I bought a kitchen scale! And thankfully it goes back to zero after you put your bowl on it so you don’t have to do any math! And it does that whole bullshit thing about noting the differences in fluids/solids/density/boring/WTFEVAH that Rick and I always fight about. It just may save my marriage, yo.
Please Note: A perfect eight ounces brought to you by She Who Knows Her Way Around a Scale. Fucking scales. I have never met a scale that I liked.
I read the part about lumps right when I was using the mixer. Oops! So I ran the mixer a little more just to mix the eggs in properly and then I quit. So what I’m trying to say here is that when the recipe said that it might be lumpy, I let it be lumpy.
I carried the lumpy theme over into the brown sugar/cinnamon mixture too. Don’t do what I do. I’m going to just go ahead and blame Shirley (aka: mom) because she had just come home from a church rummage sale and plopped this down on the counter…
This 13-year-old cookbook is going on the shelf with the other cookbooks that I haven’t tried anything from yet. She knows that we’re wanting to get beyond the one entry per week that we do. But damn, finding a recipe, buying the groceries, making the recipe, taking the pictures and then writing about it is harrrd. I need a secretary.
As you can see, I had a time of it when I tried to make the swirls. This is also why I never make marble cake.
The icing. That’s a whole lotta powdered sugar in there. Of course I tasted it and HOLY SWEETNESS, BATMAN! I always thought I was a sweet eater and that’s why I am such a fat-fatty. But I’m pretty sure that I’m more of a fat eater than a sweet eater. Especially after this recipe.
Action shot of the icing going on the cake. I work magic with my descriptions, huh? Shut-up.
You know how sometimes you can really like something, but ruin it for yourself if you eat too much of it? Yeah. This was a ridiculous amount of icing for a so-called Honeybun anything.
I tried a piece with the least amount of icing and eh, it was okay. An easier delivery method would be if you just opened your mouth and poured in 1 cup each of powdered and brown sugar mixed with 1 teaspoon of cinnamon. It was just TOO MUCH. You could easily halve both the cinnamon “swirl” and the icing parts of the recipe and have a really great coffee cake. But this was a case of major over-kill. Everyone in my house agreed that it was ridiculously sweet so we’re going to pass and I’m glad I didn’t use my butter cake mix!

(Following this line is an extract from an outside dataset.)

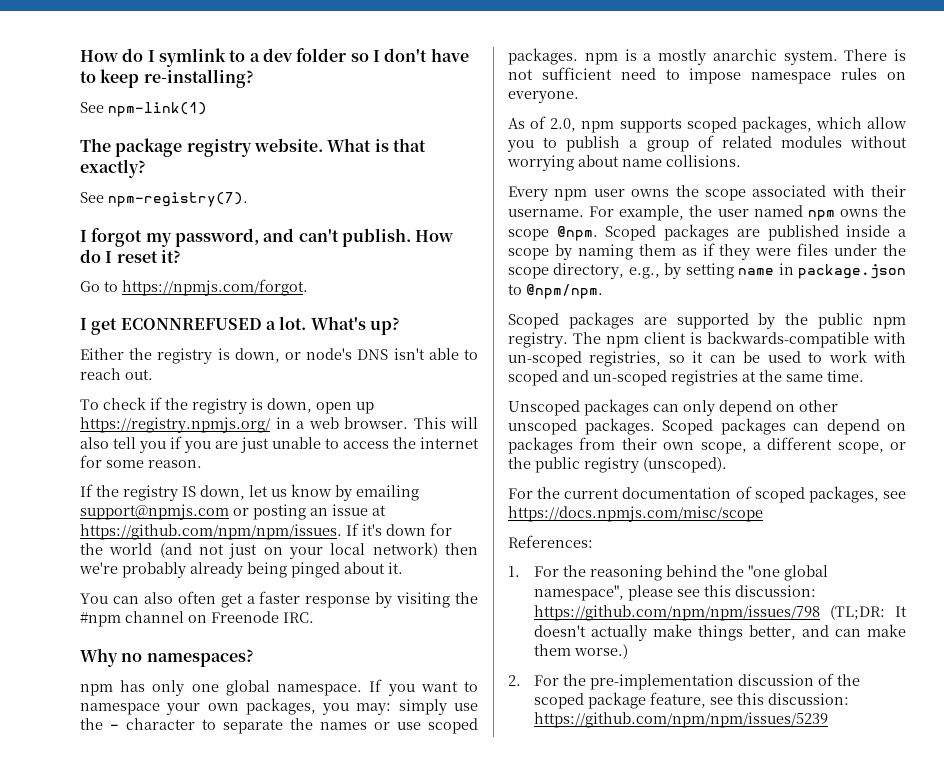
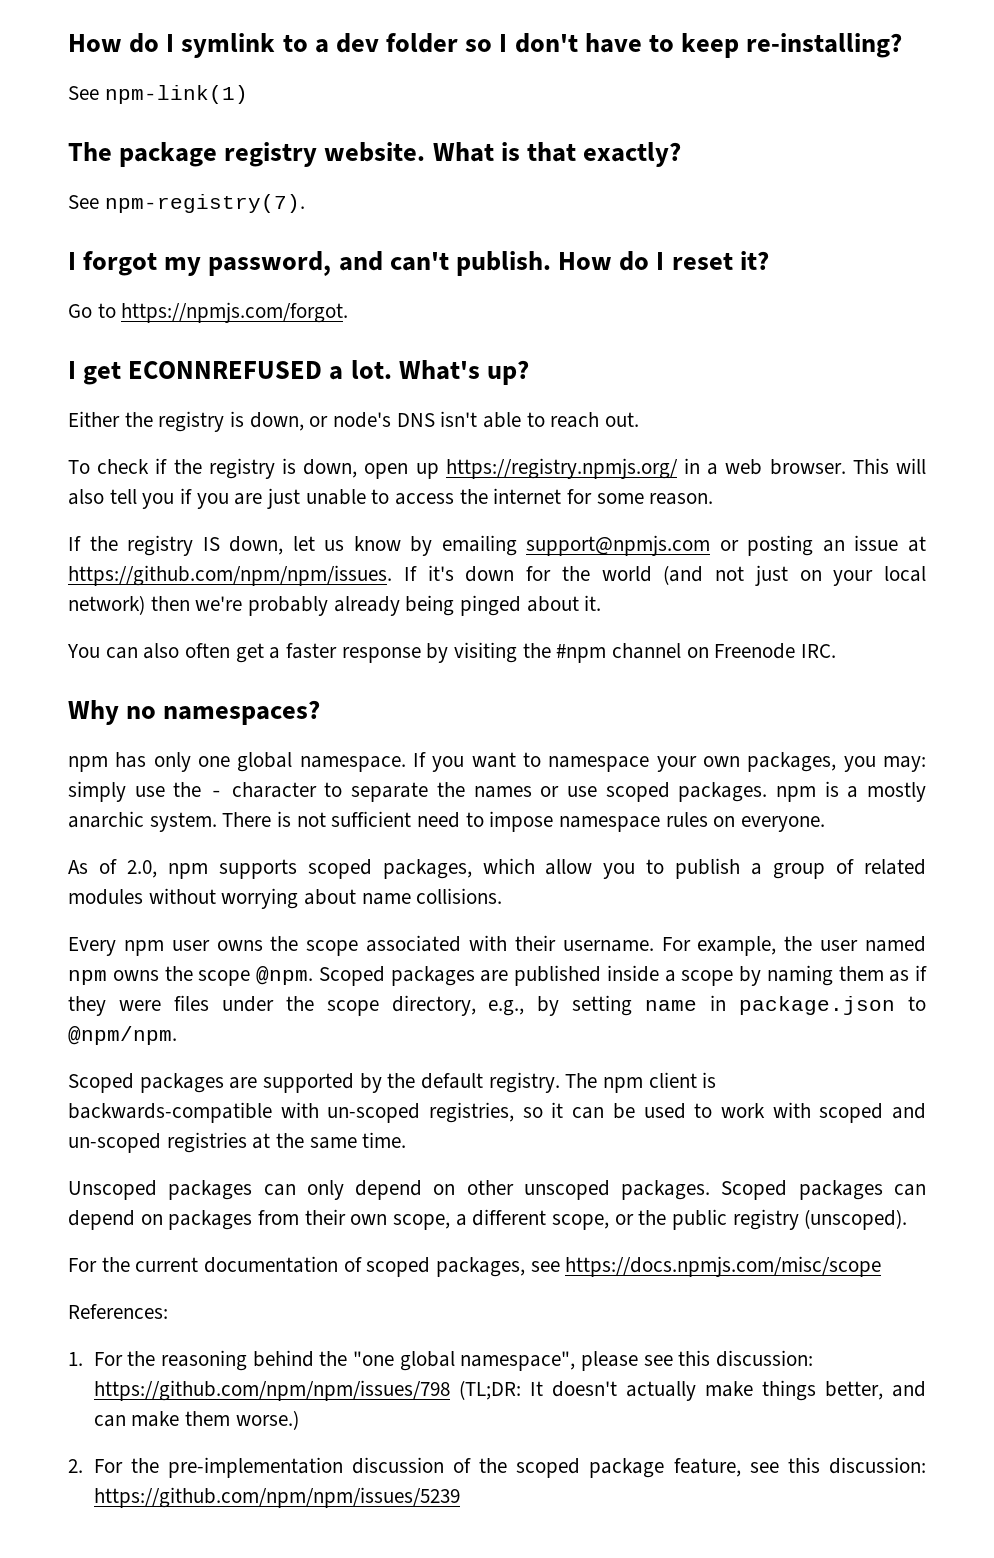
- Scoped packages are supported by the public npm registry.
+ Scoped packages are supported by the default registry.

About those pictures of Robyn…You’re welcome.
Honey Bun Coffee Cake - Nance and Robyn make the same recipe
8 ounce sour cream (Robyn used reduced-fat because she's counting calories, bwahaha)
¾ c. vegetable oil
1 c brown sugar
1 T ground cinnamon
2 c. confectioner's sugar
4 T milk
1 T vanilla
In a large bowl, combine cake mix, sour cream, eggs, and vegetable oil. Stir together until well combined (some lumps are okay. You're never going to get all those lumps out!)
Pour half the batter into a greased pan.
Combine brown sugar and cinnamon in a medium bowl. Sprinkle evenly(ish) over the batter.
Spread the rest of the batter over the top of the cinnamon sugar. It'll look like crap; that's okay. No one's judging you except Amanda.
Take a butter knife and swirl it through the batter from one end to the other.
Bake for 40 minutes at 325ºF, check with a toothpick for doneness (if the toothpick comes out clean, the cake is done.)
When the cake is just about done cooking, mix your glaze (so that it'll be ready when the cake comes out of the oven). Stir together confectioner's sugar, milk and vanilla with a small whisk or fork to get all the lumps out.
As soon as the cake comes out of the oven, pour the glaze over the top and spread it evenly.